Chat with the Tom before they go to work, about my trip, the band, and how they are perceived in the UK . They’re all very open, and all sign the Tom Astoria set-list in my gig book, which I’d handily brought along, and make a point of looking through and complimenting the book. My eyes widen so much I think they’re going to pop out of my head.
Sit in on the Tom’s recording session after hitting a local cafĂ© mid-afternoon with Ed, Pete and a visiting Mike Gent of the Figgs, for a Buritto (as heavy as a housebrick but damned delicious). John Lupfer, Ed’s boss at Q, produces the Tom, and makes them record the thing a number of times. Find out later that John was as excited about working with the Tom as I was about meeting them. I do a pretty good “fly on the wall” impression, but Bill insists I’m welcome to sit in for as long as I want (when he said “Get the fuck out of here” to my question, he was only kidding. Honest). However after a couple of hours and debrief sessions, I start to feel conspicuously superfluous, so gratefully accept a lift back from Q assistant Colin to the “T”.
Ed’s rehearing with the Pit, so I call Gary Waleik.

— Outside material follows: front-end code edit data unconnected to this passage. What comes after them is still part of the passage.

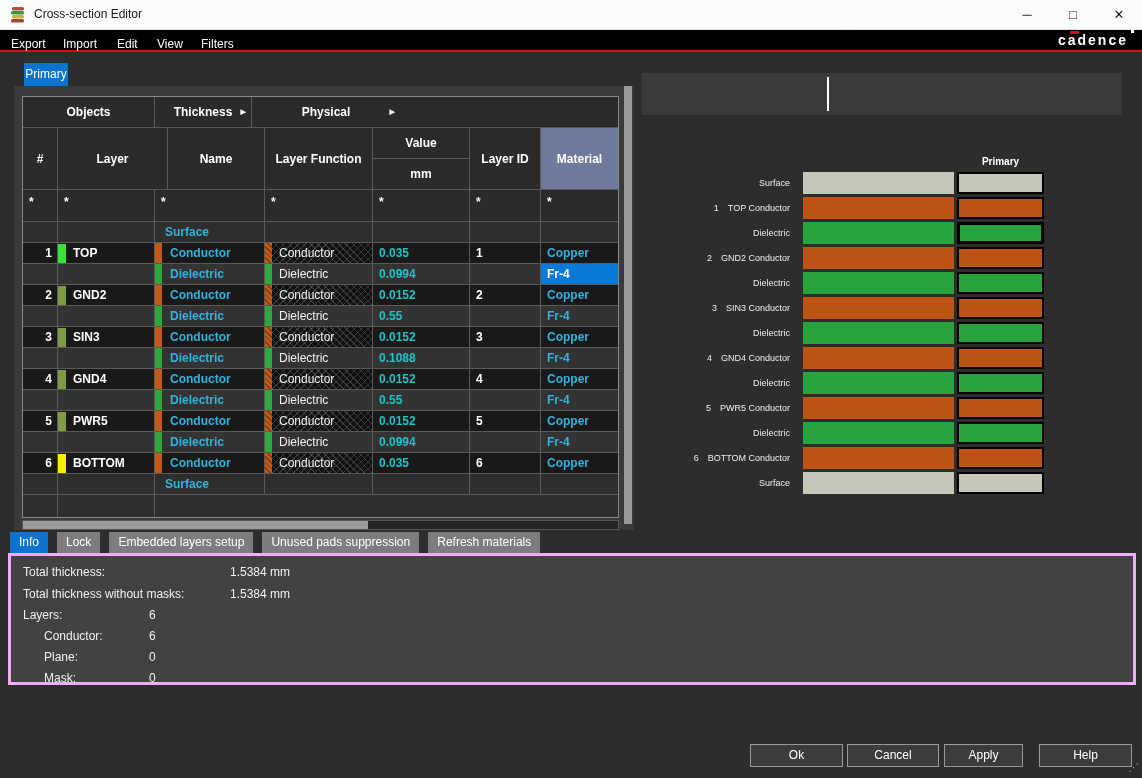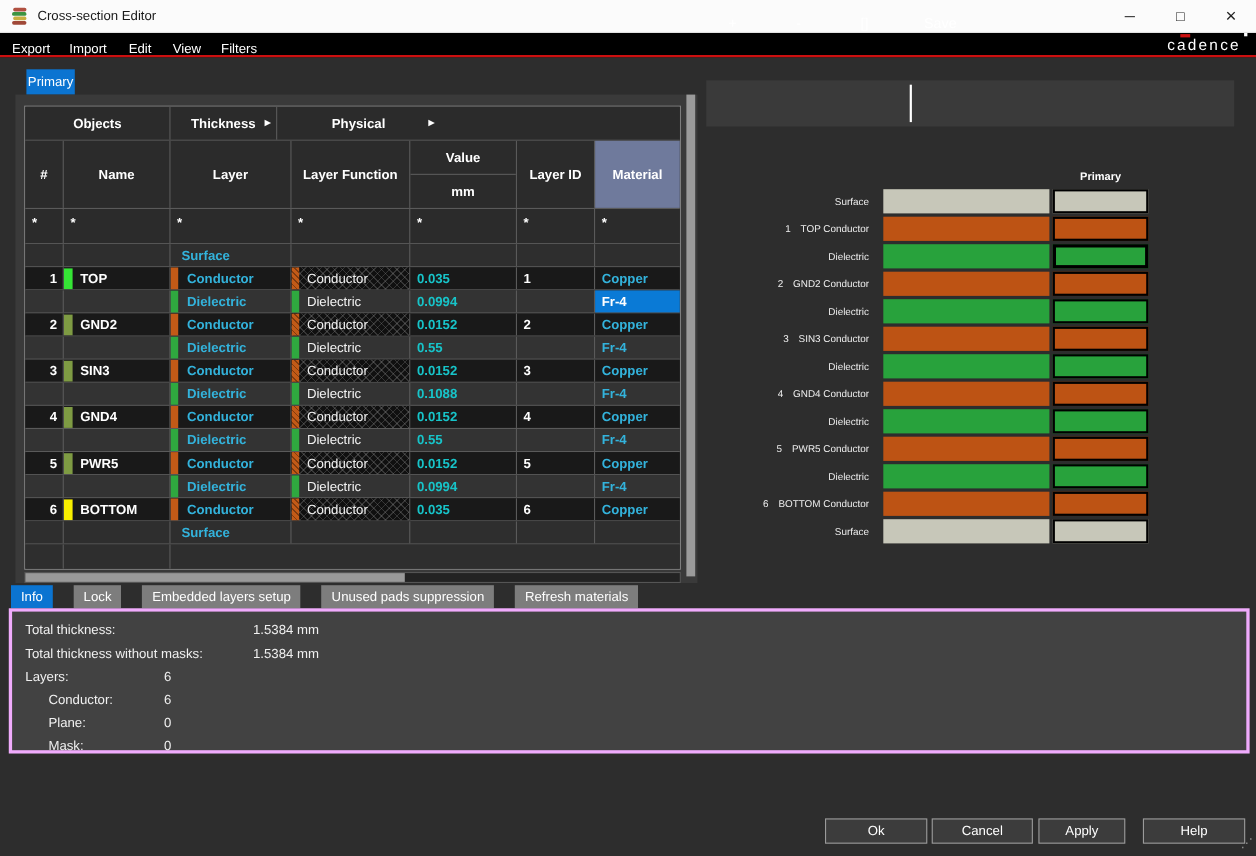--- a/index.html
+++ b/index.html
@@ -9,21 +9,21 @@
   
   .titlebar { position:absolute; left:0; top:0; width:1142px; height:30px; background:#fbfbfb; border-bottom:1px solid #e2e2e2; }
   .app-icon { position:absolute; left:9px; top:6px; width:18px; height:18px; }
   .title-text { position:absolute; left:34px; top:7px; font-size:12px; color:#1a1a1a; }
   .win-btn { position:absolute; top:0; width:46px; height:30px; text-align:center; line-height:30px; font-size:13px; color:#222; cursor:default; }
   .win-min { left:1004px; } .win-max { left:1050px; } .win-close { left:1096px; }
 
   
   .menubar { position:absolute; left:0; top:30px; width:1142px; height:22px; background:#000; border-bottom:2px solid #cc0f0f; }
   .menu-item { position:absolute; top:4px; height:20px; line-height:20px; color:#fff; font-size:12px; }
-  .brand { position:absolute; right:14px; top:2px; color:#fff; font-size:14px; font-weight:normal; letter-spacing:2px; }
+  .brand { position:absolute; right:14px; top:2px; color:#fff; font-size:14px; font-weight:bold; letter-spacing:2px; }
   .brand-bar { position:absolute; left:12px; top:-1px; width:9px; height:3px; background:#cc0f0f; }
   .brand-dot { position:absolute; right:-6px; top:-2px; width:3px; height:3px; background:#fff; }
 
   
   .primary-tab { position:absolute; left:24px; top:63px; width:44px; height:23px; background:#0b74d1; color:#fff; font-size:12px; text-align:center; line-height:23px; }
   .left-pane { position:absolute; left:14px; top:86px; width:620px; height:444px; background:#3a3a3a; }
 
   .tbl { position:absolute; left:8px; top:10px; width:597px; border:1px solid #888; background:#262626; }
   .trow { display:flex; border-bottom:1px solid #5a5a5a; }
   .cell { border-right:1px solid #5a5a5a; position:relative; overflow:hidden; }
@@ -88,21 +88,21 @@
 
   .stack-col-header { position:absolute; left:957px; top:156px; width:87px; text-align:center; color:#fff; font-size:10px; font-weight:bold; }
   .stack-row-label { position:absolute; left:660px; width:130px; height:22px; display:flex; align-items:center; justify-content:flex-end; color:#ededed; font-size:9px; }
   .stack-num { margin-right:9px; }
   .bar-wide { position:absolute; left:803px; width:151px; height:22px; }
   .bar-primary { position:absolute; left:957px; width:87px; height:22px; border:2px solid #000; }
   .bar-primary.selbar { border-width:3px; }
   .f-surface{ background:#c7c7b9; } .f-conductor{ background:#bd5314; } .f-dielectric{ background:#28a23c; }
 
   
-  .btabs { position:absolute; left:10px; top:532px; height:21px; display:flex; gap:19px; }
+  .btabs { position:absolute; left:10px; top:532px; height:21px; display:flex; gap:9px; }
   .btab { background:#7d7d7d; color:#fff; font-size:12px; height:21px; line-height:21px; padding:0 9px; }
   .btab.active { background:#0b74d1; }
 
   .info-panel { position:absolute; left:8px; top:553px; width:1128px; height:132px; background:#424242; border:3px solid #f0abfc; }
   .info-row { position:absolute; height:20px; font-size:12px; color:#f0f0f0; }
   .info-label { position:absolute; left:0; top:0; white-space:nowrap; }
   .info-value { position:absolute; top:0; white-space:nowrap; }
 
   
   .btn { position:absolute; top:744px; height:23px; background:#3c3c3c; border:1px solid #9a9a9a; color:#fff; font-size:12px; text-align:center; line-height:21px; }
@@ -152,22 +152,22 @@
           <span class="arrow">▶</span>
         </div>
       <div class="cell g4">
           <span>Physical</span>
           <span class="arrow">▶</span>
         </div>
     </div>
 
     <div class="trow subrow">
       <div class="cell c1">#</div>
+      <div class="cell c3">Layer</div>
       <div class="cell c2">Name</div>
-      <div class="cell c3">Layer</div>
       <div class="cell c4">Layer Function</div>
       <div class="cell c5 valmm">
         <div class="half">Value</div>
         <div class="half">mm</div>
       </div>
       <div class="cell c6">Layer ID</div>
       <div class="cell c7 mat-head">Material</div>
     </div>
 
     <div class="trow filtrow">

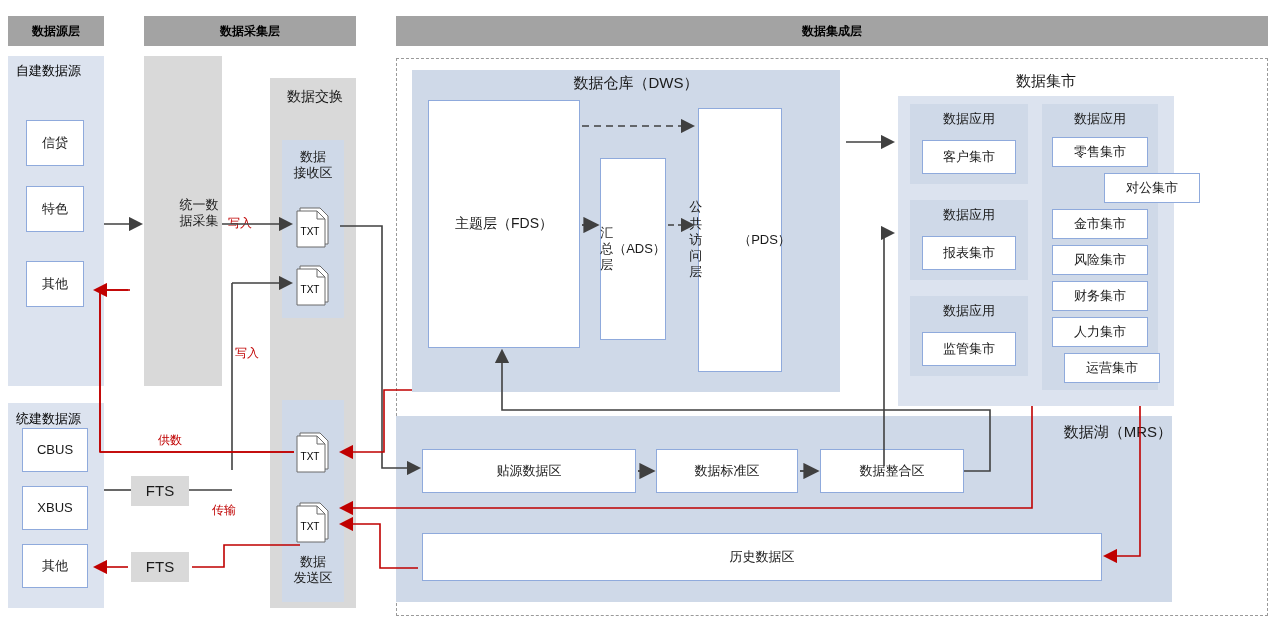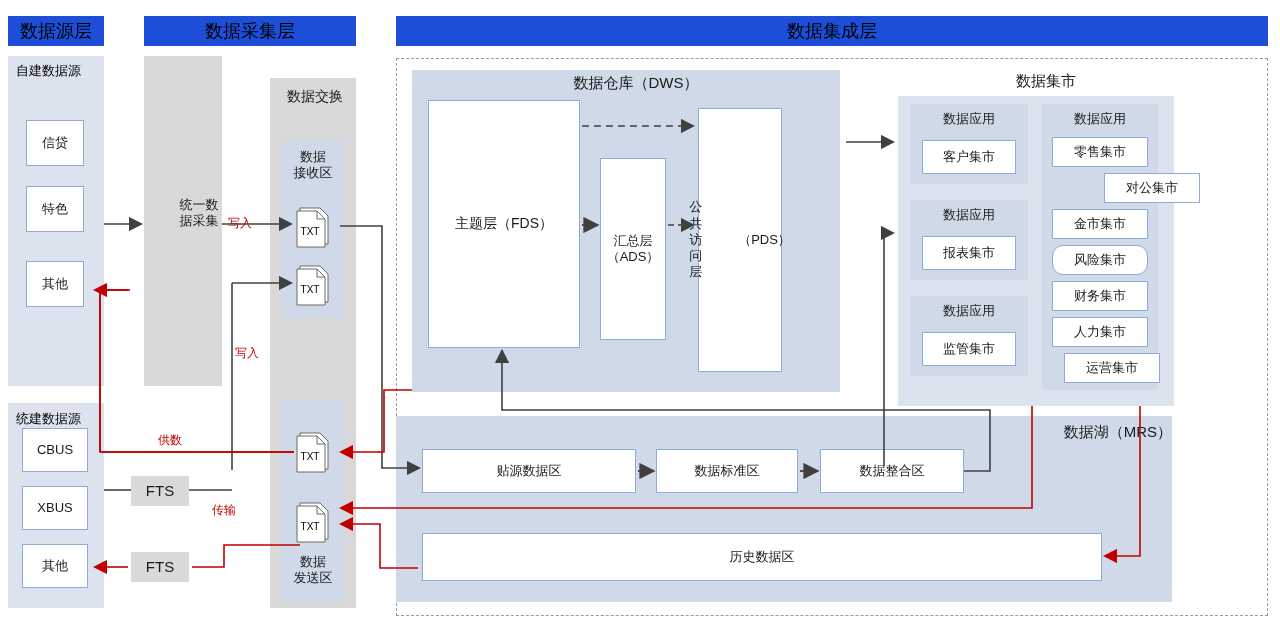--- a/index.html
+++ b/index.html
@@ -21,24 +21,24 @@
   .abs { position: absolute; box-sizing: border-box; }
   .center-text {
     display: flex;
     align-items: center;
     justify-content: center;
     text-align: center;
     line-height: 1.25;
   }
   
   .hdr {
-    background: #1d4ed8;
+    background: #a3a3a3;
     color: #000;
-    font-weight: normal;
-    font-size: 18px;
+    font-weight: bold;
+    font-size: 12px;
   }
   
   .panel-grey {
     background: #d9d9d9;
   }
   .panel-blue {
     background: #cfd9e8;
   }
   .panel-lblue {
     background: #dce3ef;
@@ -184,21 +184,21 @@
   </div>
 
   <div class="abs dashed-wrap" style="left:396px; top:58px; width:872px; height:558px;"></div>
 
   <div class="abs panel-blue" style="left:412px; top:70px; width:428px; height:322px;"></div>
   <div class="abs title-lg" style="left:412px; top:74px; width:428px; height:22px; text-align:center;">数据仓库（DWS）</div>
 
   <div class="abs box-white center-text title-md" style="left:428px; top:100px; width:152px; height:248px;">
     <span>主题层（FDS）</span>
   </div>
-  <div class="abs box-white center-text title-sm" style="left:600px; top:158px; width:66px; height:182px; flex-direction:column;">
+  <div class="abs box-white center-text title-sm" style="left:600px; top:158px; width:66px; height:182px; flex-direction:row;">
     <span>汇总层</span>
     <span>（ADS）</span>
   </div>
   <div class="abs box-white center-text title-sm" style="left:698px; top:108px; width:84px; height:264px; gap:36px;">
     <span>公共访问层</span>
     <span>（PDS）</span>
   </div>
 
   <div class="abs mart-outer" style="left:898px; top:96px; width:276px; height:310px;"></div>
   <div class="abs title-lg" style="left:898px; top:72px; width:276px; height:22px; text-align:center;">数据集市</div>
@@ -226,21 +226,21 @@
 
   <div class="abs box-white center-text title-sm" style="left:1052px; top:137px; width:96px; height:30px;">
     <span>零售集市</span>
   </div>
   <div class="abs box-white center-text title-sm" style="left:1104px; top:173px; width:96px; height:30px;">
     <span>对公集市</span>
   </div>
   <div class="abs box-white center-text title-sm" style="left:1052px; top:209px; width:96px; height:30px;">
     <span>金市集市</span>
   </div>
-  <div class="abs box-white center-text title-sm" style="left:1052px; top:245px; width:96px; height:30px;border-radius:11px;">
+  <div class="abs box-white center-text title-sm" style="left:1052px; top:245px; width:96px; height:30px;">
     <span>风险集市</span>
   </div>
   <div class="abs box-white center-text title-sm" style="left:1052px; top:281px; width:96px; height:30px;">
     <span>财务集市</span>
   </div>
   <div class="abs box-white center-text title-sm" style="left:1052px; top:317px; width:96px; height:30px;">
     <span>人力集市</span>
   </div>
   <div class="abs box-white center-text title-sm" style="left:1064px; top:353px; width:96px; height:30px;">
     <span>运营集市</span>

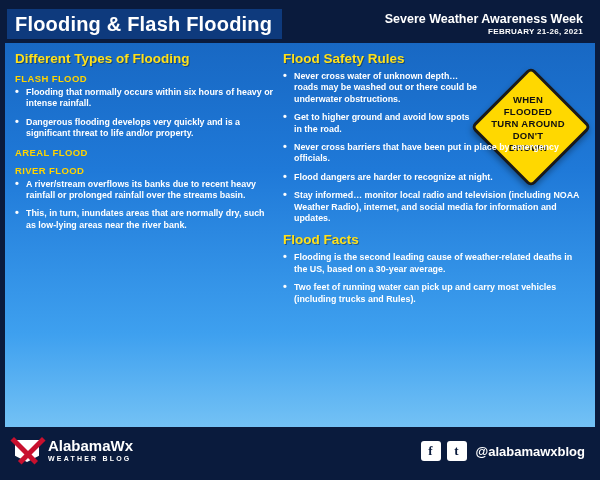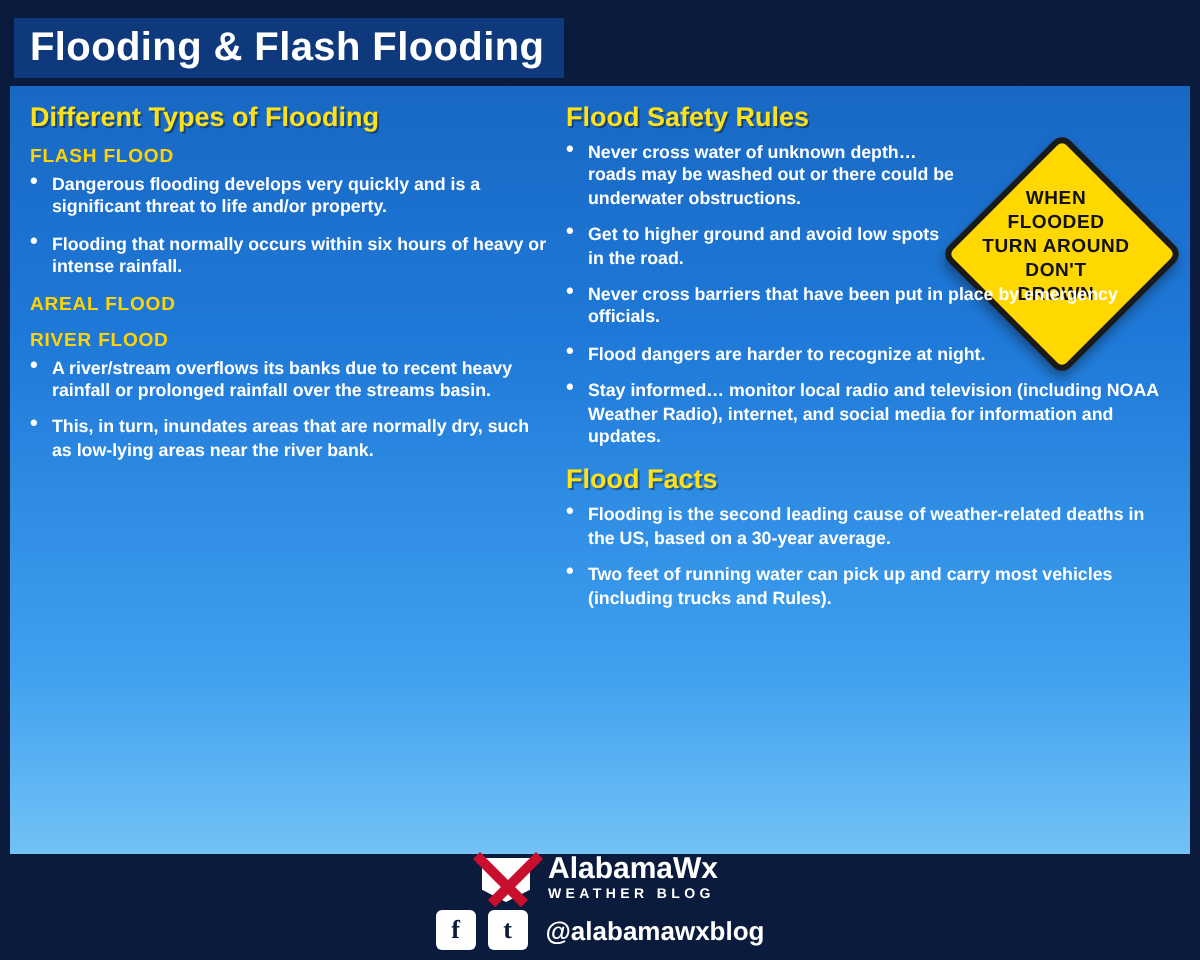--- a/index.html
+++ b/index.html
@@ -181,21 +181,20 @@
     left: 0;
     right: 0;
     bottom: 0;
     height: 48px;
     background: #0a1b3d;
     display: flex;
     align-items: center;
     justify-content: space-between;
     padding: 0 10px;
     box-sizing: border-box;
-    flex-direction: column;
   }
   .brand {
     display: flex;
     align-items: center;
   }
   .brand-mark {
     width: 26px;
     height: 26px;
     margin-right: 7px;
     position: relative;
@@ -263,31 +262,35 @@
 </style>
 </head>
 <body>
 
 <div class="poster">
 
   <div class="header">
     <div class="title-band">
       <h1>Flooding &amp; Flash Flooding</h1>
     </div>
+    <div class="header-right">
+      <div class="swaw">Severe Weather Awareness Week</div>
+      <div class="dates">FEBRUARY 21-26, 2021</div>
+    </div>
   </div>
 
   <div class="content">
 
     <div class="col-left">
       <h2 class="section">Different Types of Flooding</h2>
 
       <h3 class="sub">FLASH FLOOD</h3>
       <ul class="bullets">
+        <li>Flooding that normally occurs within six hours of heavy or intense rainfall.</li>
         <li>Dangerous flooding develops very quickly and is a significant threat to life and/or property.</li>
-        <li>Flooding that normally occurs within six hours of heavy or intense rainfall.</li>
       </ul>
 
       <h3 class="sub">AREAL FLOOD</h3>
 
       <h3 class="sub">RIVER FLOOD</h3>
       <ul class="bullets">
         <li>A river/stream overflows its banks due to recent heavy rainfall or prolonged rainfall over the streams basin.</li>
         <li>This, in turn, inundates areas that are normally dry, such as low-lying areas near the river bank.</li>
       </ul>
     </div>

He instantly recognises my name (a good sign), and we tentatively arrange to arrange to meet up. Judy Collins, Baby Ray’s manager, finally catches up with me, so I head on over to Carberrys, a bakery round the corner, to meet up. She shows up ½ hour late; a slim woman with a shock of curly black hair and an intense stare. We chat about Boston rock during the “entertainment” in the bakery garden (a Jazz improv group and a showing of “The Man With X-Ray Eyes”). Judy is very enthusiastic for me to meet people (she mentions a couple of DJs and Mikey Dee, who edits Boston fanzine “The Noise”) which sounds fun and all, but I get the feeling she wants to parade me around a little. This is confirmed when she introduces me to a friend of hers (one of the improv musicians called Vic who resembles Bill Janovitz), as a guy from England who Baby Ray are taking to New York . I make the point of saying I’m in town to see the Gravel Pit.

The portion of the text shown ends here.